ASSIGNMENT → The answer should consist of each line from the data below that includes "available".

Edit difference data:
•••

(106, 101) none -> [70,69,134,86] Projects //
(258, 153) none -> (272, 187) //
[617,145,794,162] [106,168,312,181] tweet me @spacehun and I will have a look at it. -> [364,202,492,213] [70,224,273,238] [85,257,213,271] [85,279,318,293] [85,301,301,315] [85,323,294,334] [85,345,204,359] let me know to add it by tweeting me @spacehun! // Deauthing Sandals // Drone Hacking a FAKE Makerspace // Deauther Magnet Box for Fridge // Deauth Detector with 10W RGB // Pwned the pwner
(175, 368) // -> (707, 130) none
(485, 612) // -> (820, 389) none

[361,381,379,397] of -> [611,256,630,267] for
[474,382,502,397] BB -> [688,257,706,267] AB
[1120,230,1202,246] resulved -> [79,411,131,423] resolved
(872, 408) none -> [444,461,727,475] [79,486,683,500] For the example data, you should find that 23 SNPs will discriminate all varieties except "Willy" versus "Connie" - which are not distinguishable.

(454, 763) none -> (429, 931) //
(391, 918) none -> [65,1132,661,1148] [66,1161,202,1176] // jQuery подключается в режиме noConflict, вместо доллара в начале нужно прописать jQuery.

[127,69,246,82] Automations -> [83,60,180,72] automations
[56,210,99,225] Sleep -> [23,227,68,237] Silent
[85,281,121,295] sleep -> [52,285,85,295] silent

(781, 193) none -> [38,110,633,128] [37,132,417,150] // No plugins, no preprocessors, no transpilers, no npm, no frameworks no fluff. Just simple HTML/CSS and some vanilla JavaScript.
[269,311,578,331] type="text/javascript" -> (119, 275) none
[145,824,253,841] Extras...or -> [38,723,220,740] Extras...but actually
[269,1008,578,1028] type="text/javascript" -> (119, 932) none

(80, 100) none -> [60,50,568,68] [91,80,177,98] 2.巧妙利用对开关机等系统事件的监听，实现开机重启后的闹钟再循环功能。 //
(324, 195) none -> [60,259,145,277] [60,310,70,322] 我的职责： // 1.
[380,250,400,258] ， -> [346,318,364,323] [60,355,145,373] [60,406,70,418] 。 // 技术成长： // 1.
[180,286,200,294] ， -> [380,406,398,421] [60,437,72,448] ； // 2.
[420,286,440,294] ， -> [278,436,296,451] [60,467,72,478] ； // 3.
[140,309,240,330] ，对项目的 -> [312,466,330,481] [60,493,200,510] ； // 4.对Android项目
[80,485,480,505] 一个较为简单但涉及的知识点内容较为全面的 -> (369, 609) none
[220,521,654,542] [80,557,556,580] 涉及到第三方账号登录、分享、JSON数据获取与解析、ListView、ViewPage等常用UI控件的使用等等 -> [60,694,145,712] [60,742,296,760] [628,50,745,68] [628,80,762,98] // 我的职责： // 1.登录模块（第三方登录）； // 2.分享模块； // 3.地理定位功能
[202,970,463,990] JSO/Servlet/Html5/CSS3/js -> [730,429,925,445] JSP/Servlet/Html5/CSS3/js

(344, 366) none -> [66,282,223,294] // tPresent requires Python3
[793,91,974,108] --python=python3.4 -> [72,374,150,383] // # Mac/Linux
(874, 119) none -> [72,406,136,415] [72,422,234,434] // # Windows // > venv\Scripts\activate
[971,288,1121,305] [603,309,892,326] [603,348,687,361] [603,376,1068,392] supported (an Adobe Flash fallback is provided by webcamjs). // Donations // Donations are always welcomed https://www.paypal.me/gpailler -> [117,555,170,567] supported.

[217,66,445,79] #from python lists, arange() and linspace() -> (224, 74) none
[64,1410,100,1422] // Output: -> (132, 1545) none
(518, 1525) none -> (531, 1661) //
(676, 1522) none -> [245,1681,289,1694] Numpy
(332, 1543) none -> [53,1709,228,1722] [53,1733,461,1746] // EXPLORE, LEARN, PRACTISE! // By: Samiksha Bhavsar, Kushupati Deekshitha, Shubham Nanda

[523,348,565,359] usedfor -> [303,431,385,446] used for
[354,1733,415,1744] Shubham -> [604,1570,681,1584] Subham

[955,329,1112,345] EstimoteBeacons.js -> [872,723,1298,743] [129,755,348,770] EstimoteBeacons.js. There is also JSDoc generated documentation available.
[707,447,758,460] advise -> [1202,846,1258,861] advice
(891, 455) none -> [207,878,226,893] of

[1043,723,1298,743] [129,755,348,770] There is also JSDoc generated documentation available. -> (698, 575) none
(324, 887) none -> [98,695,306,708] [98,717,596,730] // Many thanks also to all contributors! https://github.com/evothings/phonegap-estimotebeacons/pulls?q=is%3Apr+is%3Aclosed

•••

RESPONSE TO THE TASK →
[955,329,1112,345] EstimoteBeacons.js -> [872,723,1298,743] [129,755,348,770] EstimoteBeacons.js. There is also JSDoc generated documentation available.
[1043,723,1298,743] [129,755,348,770] There is also JSDoc generated documentation available. -> (698, 575) none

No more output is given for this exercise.